Cubot KingKong Mini posiada pojedynczy głośnik multimedialny umieszczony na dole tylnego panelu. O ile jakość dźwięku jest jeszcze w miarę ok, to jednak jest on bardzo cichy. Podobnie wygląda sytuacja z głośnikiem do rozmów, też mógłby być głośniejszy. Telefon posiada slot na dwie karty w formacie nano-SIM, i dedykowany slot na kartę pamięci. Jeśli chodzi o łączność, to telefon obsługuje LTE, dwuzakresowe Wi‑Fi, i Bluetooth w wersji 4.2. Telefon nie posiada czytnika linii papilarnych, na którego najprawdopodobniej po prostu zabrakło miejsca, ale przynajmniej mamy tu system rozpoznawania twarzy. W telefonie znalazł się jeszcze odbiornik GPS, a fajnym dodatkiem jest też dioda powiadomień.
Podsumowanie
Cubot KingKong Mini to moim zdaniem jeden z ciekawszych smartfonów 2019 roku. Firmie Cubot udało się zaprojektować mały i niezwykle poręczny telefon. Jest to w ogóle już od dość dawna pierwszy smartfon z 4‑calowym ekranem jaki trafił w moje ręce. Dzięki swoim rozmiarom bez problemu mieści się do niemal każdej kieszeni, a jego mała waga sprawia że możemy nosić go na szyi przez długi czas nie odczuwając przy tym dyskomfortu. Jest to dobre rozwiązanie dla osób które z racji wykonywanej pracy nie zawsze mają możliwość sięgnąć po telefon do kieszeni. KingKong Mini pewnie leży w dłoni dzięki pokryciu obudowy antypoślizgową gumą. Producent zapewnia że smartfon jest wodoodporny i pyłoszczelny, ale nie potwierdzają tego żadne certyfikaty.
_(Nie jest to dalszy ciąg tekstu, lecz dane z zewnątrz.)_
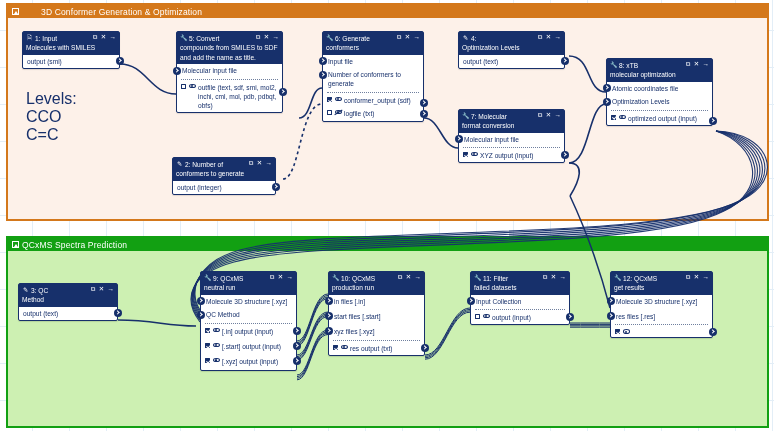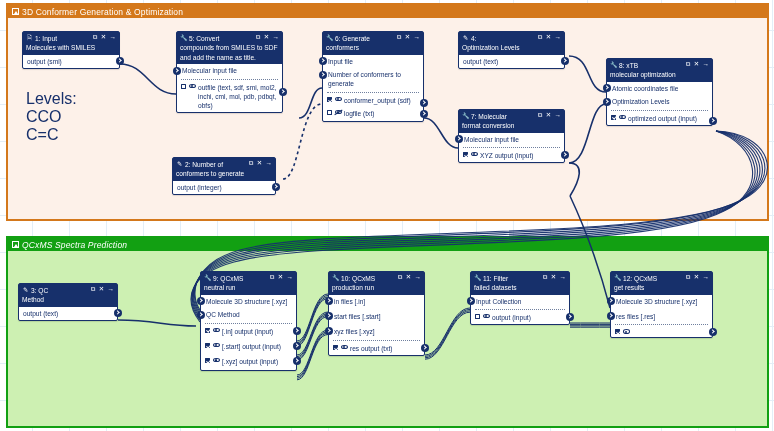--- a/index.html
+++ b/index.html
@@ -67,27 +67,26 @@
     width: 0; height: 0;
     border-left: 2px solid transparent;
     border-right: 2px solid transparent;
     border-bottom: 3px solid #fff;
   }
 
   #sec-conformer {
     left: 6px; top: 3px; width: 763px; height: 218px;
     border-color: #d4781b;
   }
-  #sec-conformer .section-header { background: #d4781b; }
+  #sec-conformer .section-header { background: #d4781b; gap: 19px; }
   #sec-conformer .section-body  { background: #fdf1e9; }
 
   #sec-qcxms {
     left: 6px; top: 236px; width: 763px; height: 192px;
     border-color: #12a012;
-    font-style: italic;
   }
   #sec-qcxms .section-header { background: #12a012; }
   #sec-qcxms .section-body  { background: #cdf0b2; }
 
   
   #edges {
     position: absolute;
     left: 0; top: 0;
     width: 774px; height: 431px;
     pointer-events: none;

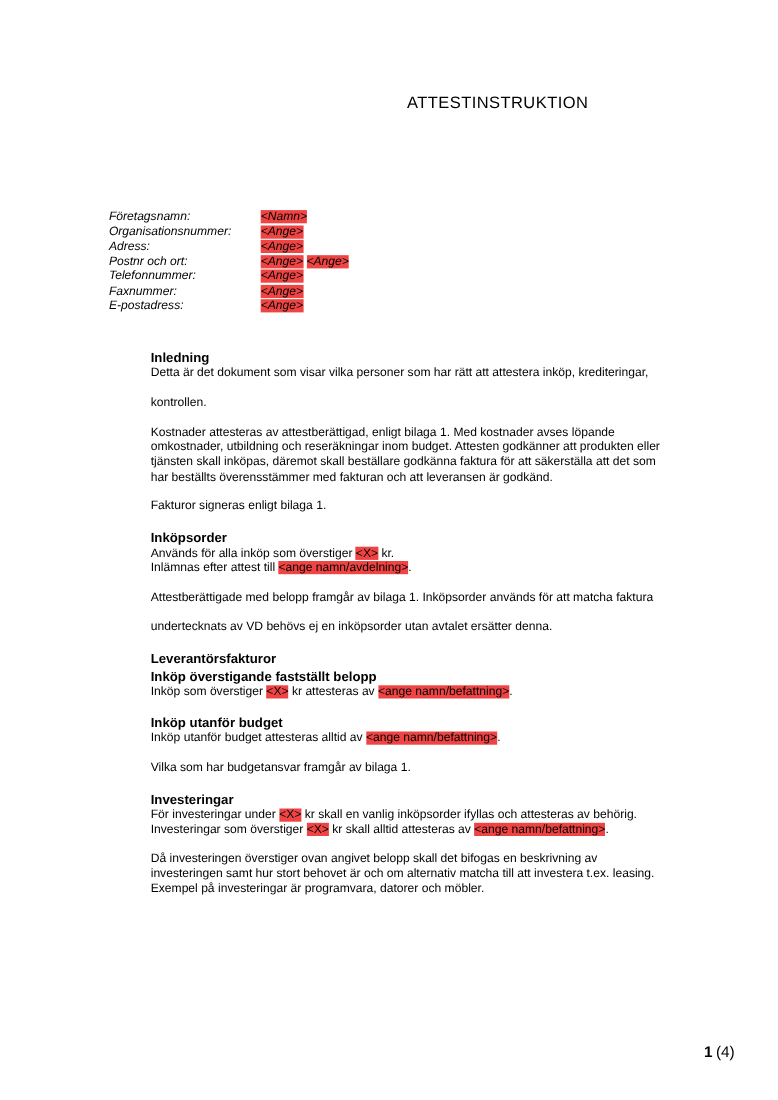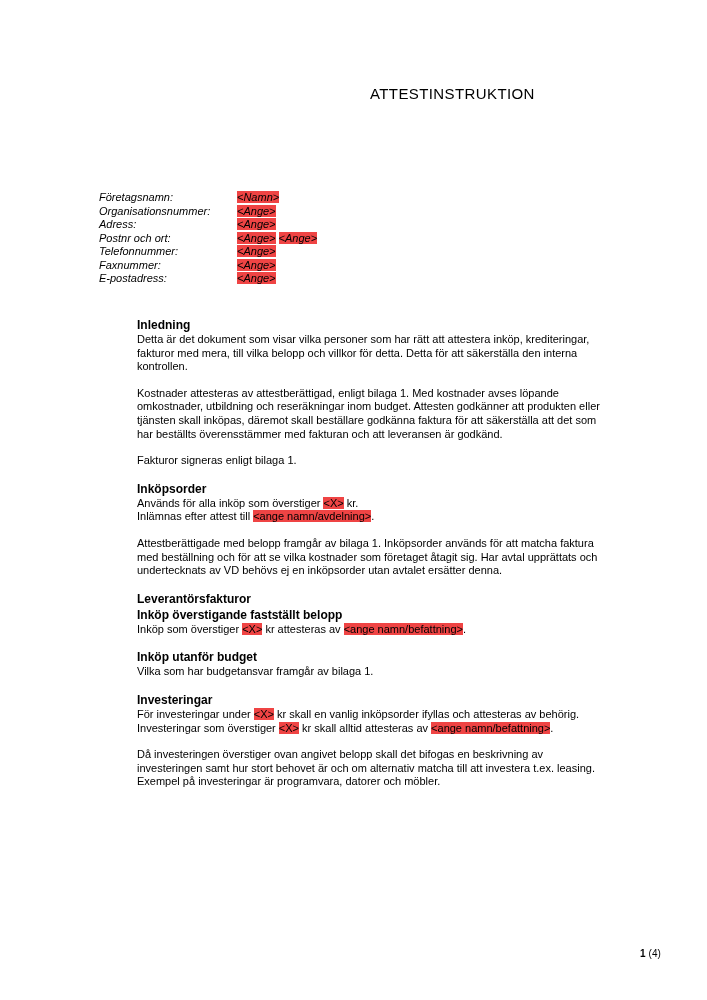--- a/index.html
+++ b/index.html
@@ -69,21 +69,21 @@
     margin: 0 0 13px 0;
     white-space: nowrap;
   }
   .hl {
     background: #ef4444;
   }
   .footer {
     position: absolute;
     left: 640px;
     top: 948px;
-    font-size: 10px;
+    font-size: 14px;
     white-space: nowrap;
   }
   .footer .num { font-weight: bold; }
   .footer .total { font-weight: normal; margin-left: 3px; }
 </style>
 </head>
 <body>
 
 <div class="doc-title">ATTESTINSTRUKTION</div>
 
@@ -116,38 +116,39 @@
       <div class="row">
         <span class="label">E-postadress:</span>
         <span><span class="hl">&lt;Ange&gt;</span></span>
       </div>
     </div>
 </div>
 
 <div class="doc-body">
     <section>
       <h2>Inledning</h2>
-      <p><span>Detta är det dokument som visar vilka personer som har rätt att attestera inköp, krediteringar,</span><br><span>fakturor med mera, till vilka belopp och villkor för detta. Detta för att säkerställa den interna</span><br><span>kontrollen.</span></p>
+      <p><span>Detta är det dokument som visar vilka personer som har rätt att attestera inköp, krediteringar,</span><br><br><span>kontrollen.</span></p>
       <p><span>Kostnader attesteras av attestberättigad, enligt bilaga 1. Med kostnader avses löpande</span><br><span>omkostnader, utbildning och reseräkningar inom budget. Attesten godkänner att produkten eller</span><br><span>tjänsten skall inköpas, däremot skall beställare godkänna faktura för att säkerställa att det som</span><br><span>har beställts överensstämmer med fakturan och att leveransen är godkänd.</span></p>
       <p><span>Fakturor signeras enligt bilaga 1.</span></p>
     </section>
     <section>
       <h2>Inköpsorder</h2>
       <p><span>Används för alla inköp som överstiger </span><span class="hl">&lt;X&gt;</span><span> kr.</span><br><span>Inlämnas efter attest till </span><span class="hl">&lt;ange namn/avdelning&gt;</span><span>.</span></p>
-      <p><span>Attestberättigade med belopp framgår av bilaga 1. Inköpsorder används för att matcha faktura</span><br><span>med beställning och för att se vilka kostnader som företaget åtagit sig. Har avtal upprättats och</span><br><span>undertecknats av VD behövs ej en inköpsorder utan avtalet ersätter denna.</span></p>
+      <p><span>Attestberättigade med belopp framgår av bilaga 1. Inköpsorder används för att matcha faktura</span><br><br><span>undertecknats av VD behövs ej en inköpsorder utan avtalet ersätter denna.</span></p>
     </section>
     <section>
       <h2>Leverantörsfakturor</h2>
     </section>
     <section>
       <h2>Inköp överstigande fastställt belopp</h2>
       <p><span>Inköp som överstiger </span><span class="hl">&lt;X&gt;</span><span> kr attesteras av </span><span class="hl">&lt;ange namn/befattning&gt;</span><span>.</span></p>
     </section>
     <section>
       <h2>Inköp utanför budget</h2>
+      <p><span>Inköp utanför budget attesteras alltid av </span><span class="hl">&lt;ange namn/befattning&gt;</span><span>.</span></p>
       <p><span>Vilka som har budgetansvar framgår av bilaga 1.</span></p>
     </section>
     <section>
       <h2>Investeringar</h2>
       <p><span>För investeringar under </span><span class="hl">&lt;X&gt;</span><span> kr skall en vanlig inköpsorder ifyllas och attesteras av behörig.</span><br><span>Investeringar som överstiger </span><span class="hl">&lt;X&gt;</span><span> kr skall alltid attesteras av </span><span class="hl">&lt;ange namn/befattning&gt;</span><span>.</span></p>
       <p><span>Då investeringen överstiger ovan angivet belopp skall det bifogas en beskrivning av</span><br><span>investeringen samt hur stort behovet är och om alternativ matcha till att investera t.ex. leasing.</span><br><span>Exempel på investeringar är programvara, datorer och möbler.</span></p>
     </section>
   </div>
 
 <div class="footer">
Bateria o pojemności 2000mAh nie wspiera szybkiego ładowania, ale zapewnia długi czas pracy o ile korzystamy z niego bardziej jak z telefonu, niż smartfona. Ekran telefonu ma zaledwie 4 cale ale jest czytelny, szkoda tylko że czcionka na nim wyświetlona jest taka mała. Niestety czytanie na nim dłuższych tekstów jest po prostu niewygodne. W zależności od naszych potrzeb, rozmiar KingKonga Mini może być jego największą zaletą, lub wadą. Jeśli potrzebujemy małego, poręcznego a przy tym wytrzymałego telefonu, to Kingkong Mini jest idealną propozycją. Jeśli nie, to codzienne korzystanie i konsumowanie za jego pomocą treści może po prostu męczyć.